◆ Your task ◆
Set the data down exactly as it stands, and keep its pictures out.

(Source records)
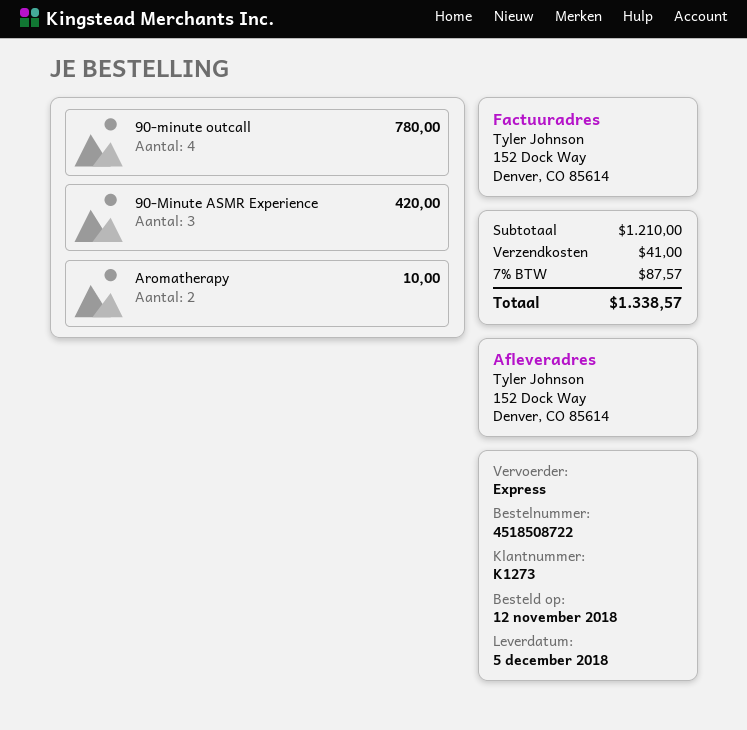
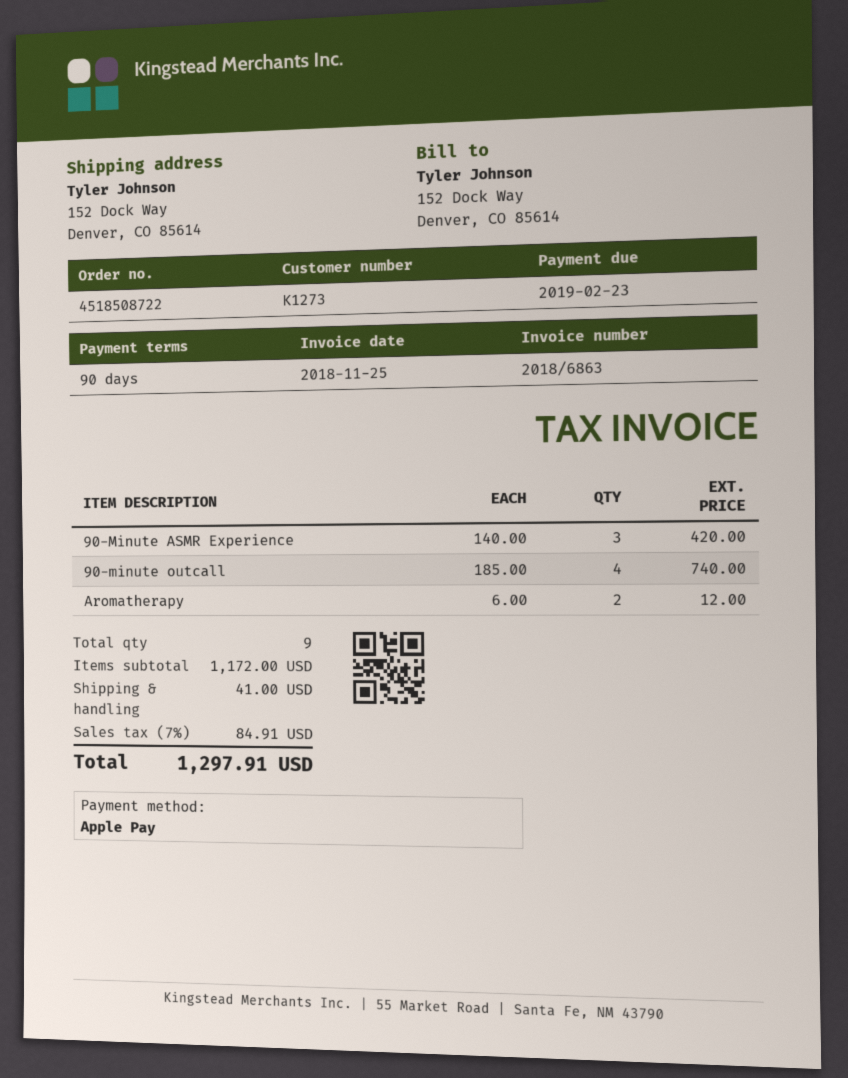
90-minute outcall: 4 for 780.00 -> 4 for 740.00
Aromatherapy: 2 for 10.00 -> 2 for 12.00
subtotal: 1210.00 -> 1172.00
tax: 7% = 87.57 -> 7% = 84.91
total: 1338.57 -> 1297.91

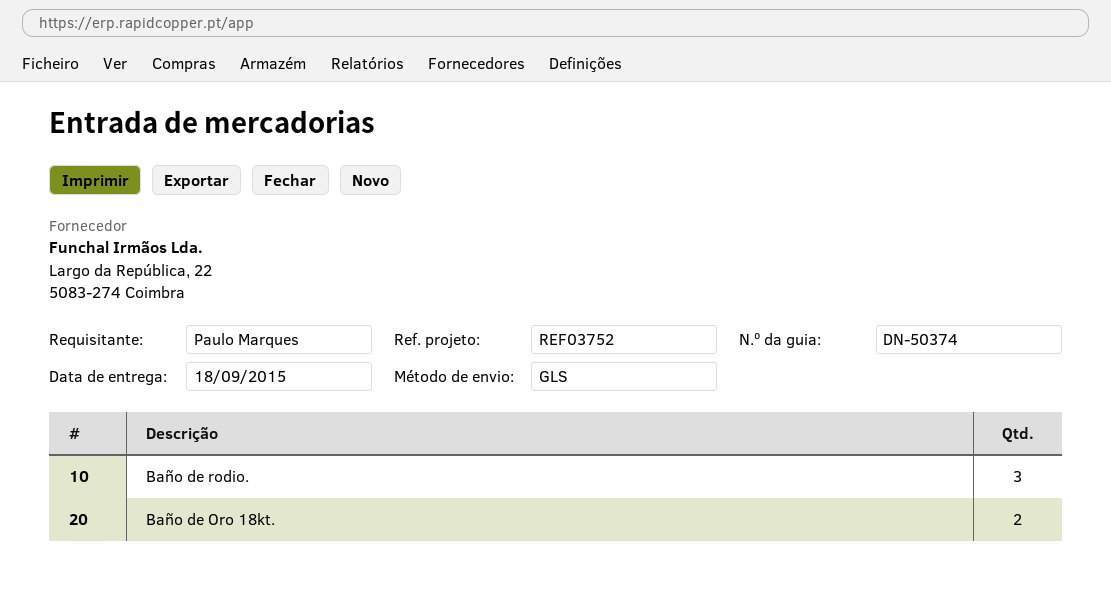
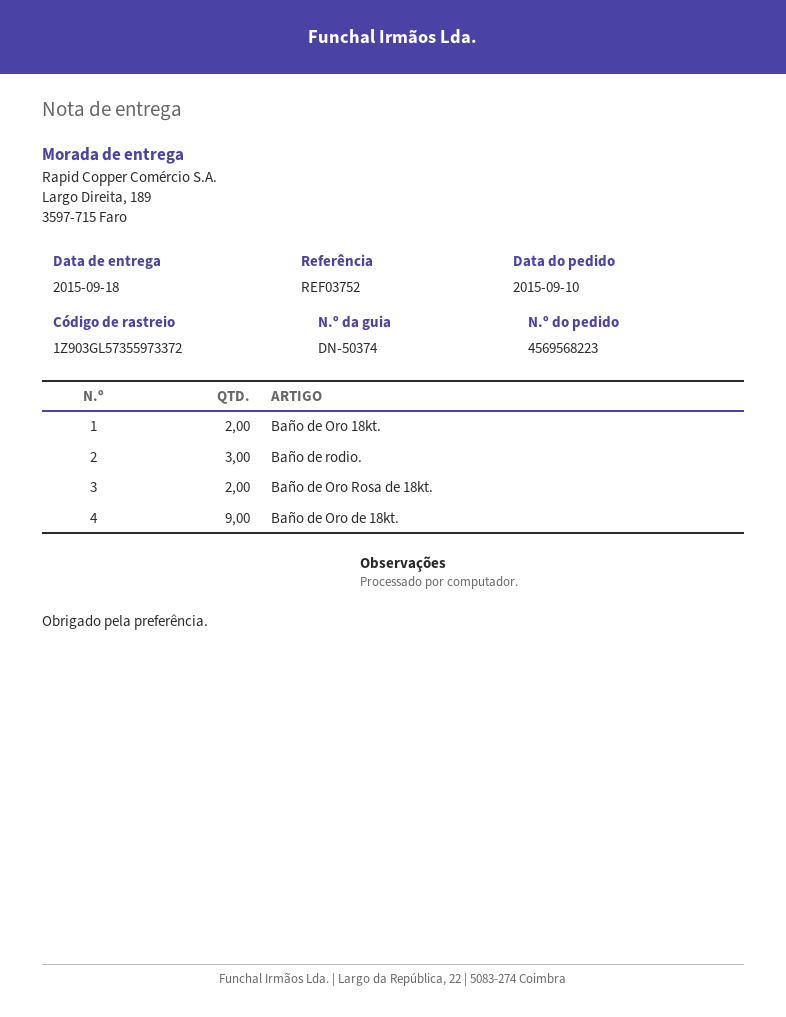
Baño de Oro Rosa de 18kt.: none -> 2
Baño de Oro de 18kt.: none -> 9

◆ Expected answer ◆
90-minute outcall: 4 for 780.00 -> 4 for 740.00
Aromatherapy: 2 for 10.00 -> 2 for 12.00
subtotal: 1210.00 -> 1172.00
tax: 7% = 87.57 -> 7% = 84.91
total: 1338.57 -> 1297.91

Baño de Oro Rosa de 18kt.: none -> 2
Baño de Oro de 18kt.: none -> 9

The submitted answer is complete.